March 30th, 2017 by Mike Vasilinda

300 people from across the state rallied in support of Orlando State Attorney Aramis Ayala today at the State Capitol, bringing with them more than a hundred thousand petitions in support of her decision not to seek death sentences.  She wasn’t there, but she is expected next week as the Governor weighs whether to suspend her.

Supporters of the State Attorney’s decision not to pursue death sentences came from nearly every corner of the state with unified message.

Raymond Jackson âme from Walton County “Because we feel like injustice was served.”

Russel Meyer came to represent the FL Council of Churches from Tampa  “It’s very simple. thou shall not kill. Please don’t kill in my name” he said.

Darlene Farah’s daughter was murdered in 2013. The Jacksonville mom has consistently sought life for her daughters killer. She believes the Orlando state attorney is doing the right thing.

“She knows the procedures of the death penalty and feel like she’s looking out for the best interests of the people in the community” said the death penalty opponent.

Randolph Bracy, the State Senator who represents Orlando, where prosecutor Ayala chose not to seek death for a cop killer, says the Governor and lawmakers need to keep their hands off.

“She was independent elected by the ninth Circuit and she has the power to make that decision Bracy told the crowd.”

Herman Lindsey knows about death sentences first hand.

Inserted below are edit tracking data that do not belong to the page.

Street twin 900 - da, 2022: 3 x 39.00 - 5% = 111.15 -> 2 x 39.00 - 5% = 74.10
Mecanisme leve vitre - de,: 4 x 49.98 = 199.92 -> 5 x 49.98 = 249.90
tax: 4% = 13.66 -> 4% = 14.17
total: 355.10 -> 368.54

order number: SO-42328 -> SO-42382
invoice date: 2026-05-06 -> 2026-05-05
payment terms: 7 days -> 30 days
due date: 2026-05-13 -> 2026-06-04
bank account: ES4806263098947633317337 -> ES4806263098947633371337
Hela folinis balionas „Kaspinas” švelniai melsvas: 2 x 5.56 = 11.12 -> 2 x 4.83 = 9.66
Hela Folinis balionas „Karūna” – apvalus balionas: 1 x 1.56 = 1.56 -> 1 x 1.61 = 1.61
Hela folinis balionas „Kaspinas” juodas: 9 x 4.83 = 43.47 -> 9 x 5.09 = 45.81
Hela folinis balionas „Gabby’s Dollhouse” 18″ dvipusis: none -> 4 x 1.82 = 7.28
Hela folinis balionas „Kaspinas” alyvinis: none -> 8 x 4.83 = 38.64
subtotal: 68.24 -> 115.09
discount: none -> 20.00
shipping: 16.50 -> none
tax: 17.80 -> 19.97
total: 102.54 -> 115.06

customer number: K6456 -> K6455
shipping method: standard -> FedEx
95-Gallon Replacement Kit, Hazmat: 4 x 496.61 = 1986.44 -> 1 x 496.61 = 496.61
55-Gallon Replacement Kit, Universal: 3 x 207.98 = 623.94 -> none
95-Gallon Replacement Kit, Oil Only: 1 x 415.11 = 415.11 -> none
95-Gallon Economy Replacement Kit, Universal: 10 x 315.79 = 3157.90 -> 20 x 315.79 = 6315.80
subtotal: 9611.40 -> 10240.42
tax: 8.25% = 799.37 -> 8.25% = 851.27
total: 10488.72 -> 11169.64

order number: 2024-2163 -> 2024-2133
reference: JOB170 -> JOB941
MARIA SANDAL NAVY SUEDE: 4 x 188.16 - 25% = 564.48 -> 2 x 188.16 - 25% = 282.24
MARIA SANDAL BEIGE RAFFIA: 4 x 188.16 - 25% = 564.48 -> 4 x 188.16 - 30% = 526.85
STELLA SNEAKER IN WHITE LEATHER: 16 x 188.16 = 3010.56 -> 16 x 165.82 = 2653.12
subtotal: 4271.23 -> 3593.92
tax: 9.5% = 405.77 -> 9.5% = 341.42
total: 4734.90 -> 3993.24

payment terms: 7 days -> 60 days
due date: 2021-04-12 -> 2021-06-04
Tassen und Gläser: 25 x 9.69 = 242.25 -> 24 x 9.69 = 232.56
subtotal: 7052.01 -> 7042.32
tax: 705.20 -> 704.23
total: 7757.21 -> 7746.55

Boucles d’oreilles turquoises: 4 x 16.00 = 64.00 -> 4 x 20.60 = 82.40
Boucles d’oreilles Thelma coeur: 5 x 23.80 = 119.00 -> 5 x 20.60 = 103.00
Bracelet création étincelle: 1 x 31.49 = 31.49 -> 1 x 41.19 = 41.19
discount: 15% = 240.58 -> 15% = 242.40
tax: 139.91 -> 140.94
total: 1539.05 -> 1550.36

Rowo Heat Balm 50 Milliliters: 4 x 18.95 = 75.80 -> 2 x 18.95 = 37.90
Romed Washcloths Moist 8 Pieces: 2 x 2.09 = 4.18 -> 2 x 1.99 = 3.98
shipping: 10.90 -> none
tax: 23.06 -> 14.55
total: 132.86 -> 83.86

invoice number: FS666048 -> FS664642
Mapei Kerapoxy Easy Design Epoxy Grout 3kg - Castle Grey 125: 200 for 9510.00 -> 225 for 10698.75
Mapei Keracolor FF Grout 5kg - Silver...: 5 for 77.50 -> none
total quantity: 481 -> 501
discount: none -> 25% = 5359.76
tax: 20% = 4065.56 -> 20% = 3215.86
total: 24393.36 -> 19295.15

He is one of 26 Floridas exonerees.

“I think this is the beginning of the ending of the death penalty” says the former death row inmate.

State Attorney Ayala did not come to this rally, but she is expected to be here Monday night to meet with the back Caucus.

Lawmakers continue to call for her removal from officer and are considering cutting her budget. Organizers delivered more than a hundred thousand on line petitions to the Governor. He wasn’t in town, but said in Tampa he’s still considering his options.

“I am still shocked she made this decision” says Scott.

scott added that Cop killer Markeith Lloyd should be prosecuted to the fullest extent of the law…which is death.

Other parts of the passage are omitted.